I therefore tend to tell students that if NDVI is convenient, it is not the only way to monitor vegetation.
NDVI is quite sensitive to atmospheric effects, and time series of NDVI before atmospheric correction can be quite noisy if variations of aerosol atmospheric content are observed. At the time it was developed, it was not very frequent to access to data corrected for atmospheric effects. The situation has changed now, and we see much more users work with NDVI after atmospheric correction. But it also turns out NDVI has some drawbacks when used after atmospheric correction, with surface reflectances instead of TOA reflectance. The issue is that red band surface reflectances are much lower than the TOA reflectances.

As shown in the following Jupyter Notebook (my first one !), NDVI turns out to be very sensitive to noise when surface reflectances in the red are low. Because of the noise, the reflectances can be close or equal to zero, if not negative. In that case, the NDVI gets very close to 1 whatever the NIR reflectance. And I receive quite often complaints about NDVI outliers due to very low reflectances. The usual consequence is that these users question the quality of the atmospheric correction, and even the necessity to perform atmospheric correction. Of course, atmospheric correction can be criticised, it is difficult and will never be perfect, there will always be some residual noise due to aerosol estimation errors, incomplete cloud masking, errors in adjacency effect estimates… That’s why I think we should question the use of NDVI in its standard definition.
ACORVI
Anyway, there is a quite simple solution to solve the issue of red surface reflectances close to zero : just add a constant to the red band surface reflectance. This constant must be greater than the standard deviation of atmospheric correction noise.

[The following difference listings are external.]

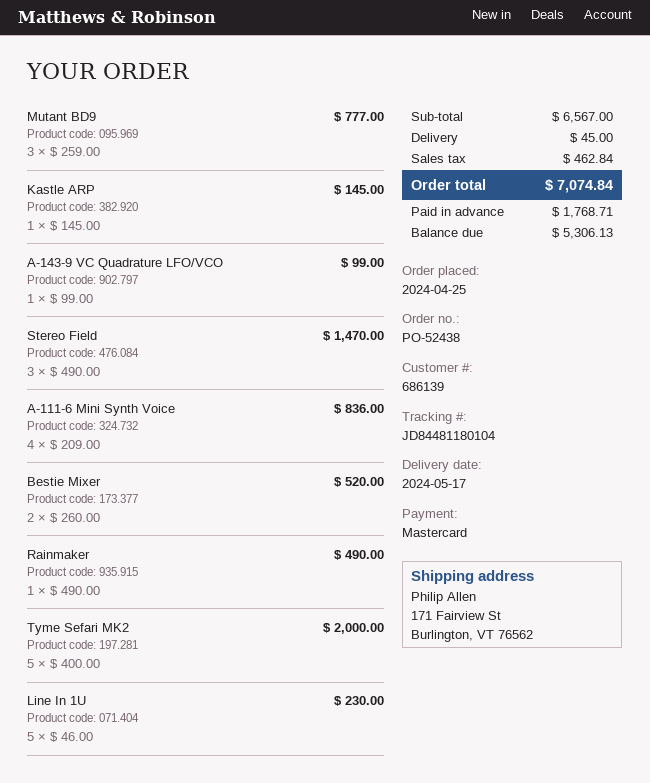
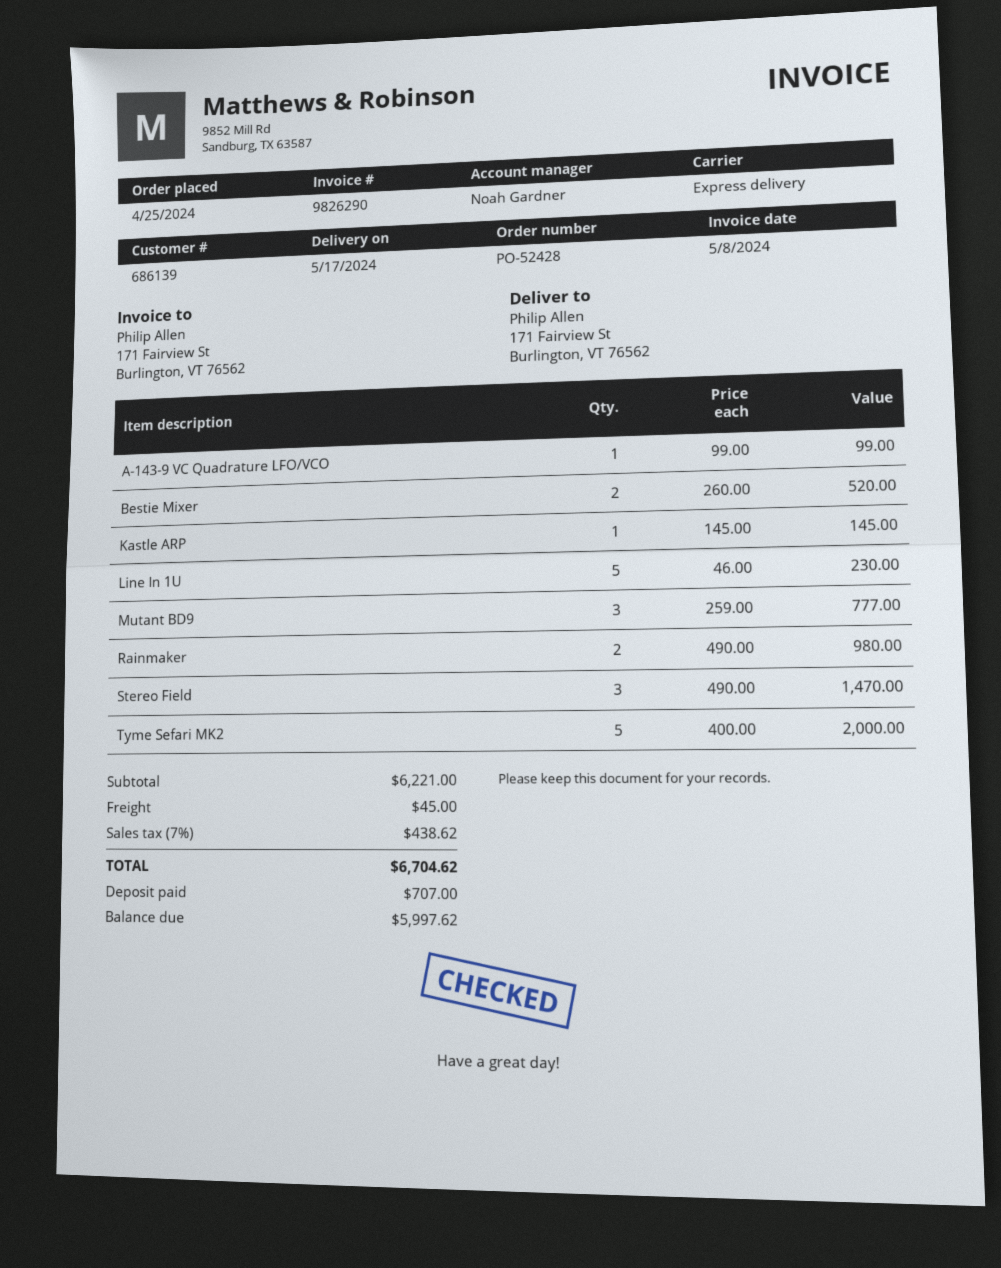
order number: PO-52438 -> PO-52428
A-111-6 Mini Synth Voice: 4 x 209.00 = 836.00 -> none
Rainmaker: 1 x 490.00 = 490.00 -> 2 x 490.00 = 980.00
subtotal: 6567.00 -> 6221.00
tax: 462.84 -> 438.62
total: 7074.84 -> 6704.62
deposit: 1768.71 -> 707.00
balance: 5306.13 -> 5997.62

As this one is usually close to 0.01, the constant could be 0.05.
\( NDVI=\frac{\rho_s(NIR)-(\rho_s(RED)+0.05)}{\rho_s(NIR)+(\rho_s(RED)+0.05)} \)
With such a definition of NDVI, we can see that the new version of the plot we had shown above looks much better below.

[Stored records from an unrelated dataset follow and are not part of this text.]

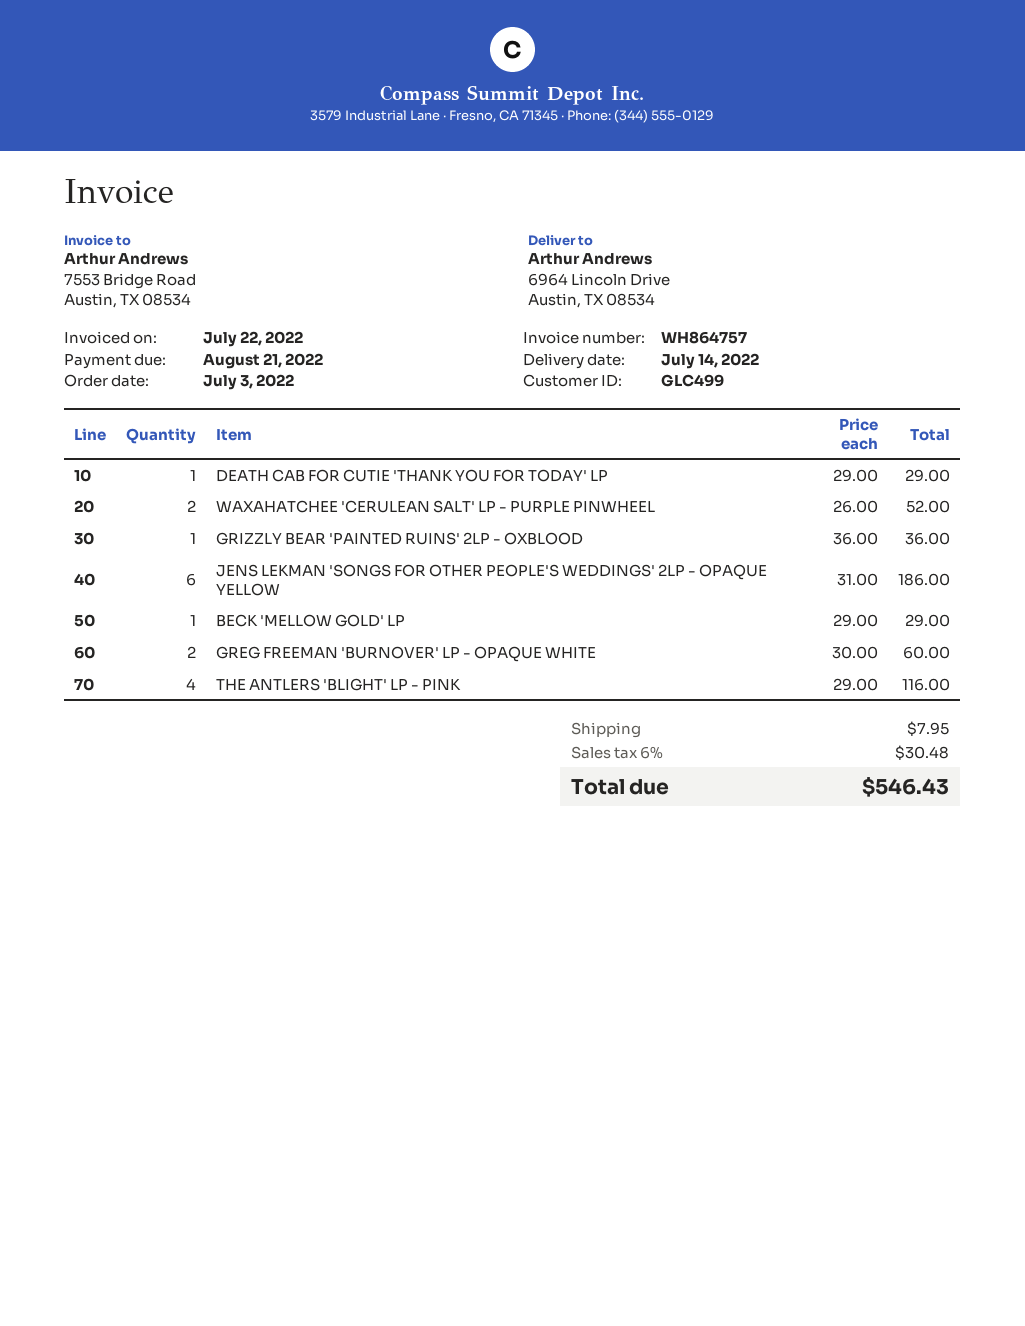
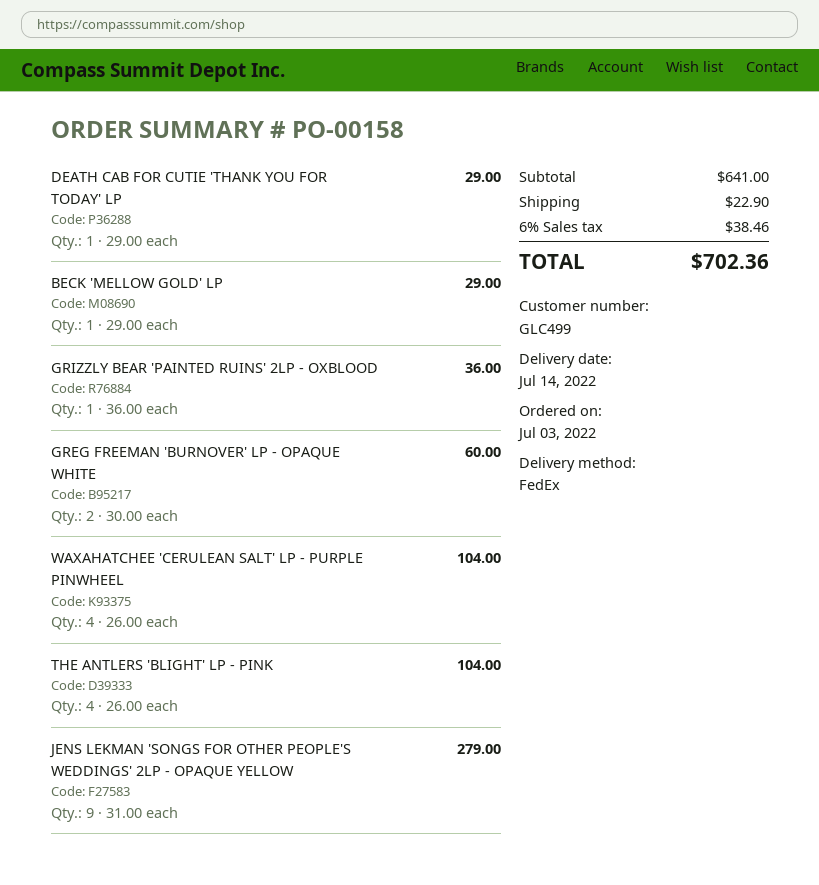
WAXAHATCHEE 'CERULEAN SALT' LP - PURPLE PINWHEEL: 2 x 26.00 = 52.00 -> 4 x 26.00 = 104.00
JENS LEKMAN 'SONGS FOR OTHER PEOPLE'S WEDDINGS' 2LP - OPAQUE YELLOW: 6 x 31.00 = 186.00 -> 9 x 31.00 = 279.00
THE ANTLERS 'BLIGHT' LP - PINK: 4 x 29.00 = 116.00 -> 4 x 26.00 = 104.00
shipping: 7.95 -> 22.90
tax: 6% = 30.48 -> 6% = 38.46
total: 546.43 -> 702.36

It is very probable that such a modified NDVI was already proposed in the litterature but I did not find it among the most famous ones (Bannary et al 1996), including the Atmospherically Resistant Vegetation Index (Kaufman et al, 1992). So maybe should I call this one the Atmospheric COrrection Resistant Vegetation Index (ACORVI)Now that I have defined my own vegetation index, I could retire happily ! I hope none of my neighbours in conferences remember that I used to say that defining a vegetation was really something of the past.
A colleague asked me what was the use of subtracting atmospheric effects if it was to add a constant afterwards. Well, atmospheric effects are variable with time, while the constant is… constant.
Conclusions
Let’s summarise:
- There is much more information in reflectances than in NDVI
- But if you still find NDVI convenient, and if you are using atmospherically corrected reflectances, you will have better results with the ACORVI index.
ESA and Nima Pahlevan from NASA do approve ACORVI 😉
References
- Rouse J.W., Haas R.H., Schell J.A., Deering D.W., 1973. Monitoring vegetation systems in the great plains with ERTS. Third ERTS Symposium, NASA SP-351. 1:309-317
- Tucker C.J., 1979. Red and photographic infrared linear combinations for monitoring vegetation. Remote Sens Environ 8:127-150
- Kaufman Y. J., Tanre D., 1992. Atmospherically Resistant Vegetation Index (ARVI) for EOS-MODIS, I.E.E.E. T geosci remote 30(2):261-270
- Bannari, A., Morin, D., Bonn, F., & Huete, A. R. (1995). A review of vegetation indices. Remote sensing reviews, 13(1-2), 95-120.
- See also this impressive database of remote sensing indexes : https://www.indexdatabase.de/
PS
I found the nice graphs on top of this post from this site, sponsored by Eumetsat :http://www.eumetrain.org/data/3/36/navmenu.php?page=1.0.0
Nima Pahlevan did not authorize me for the above photograph, I hope he doesn’t mind.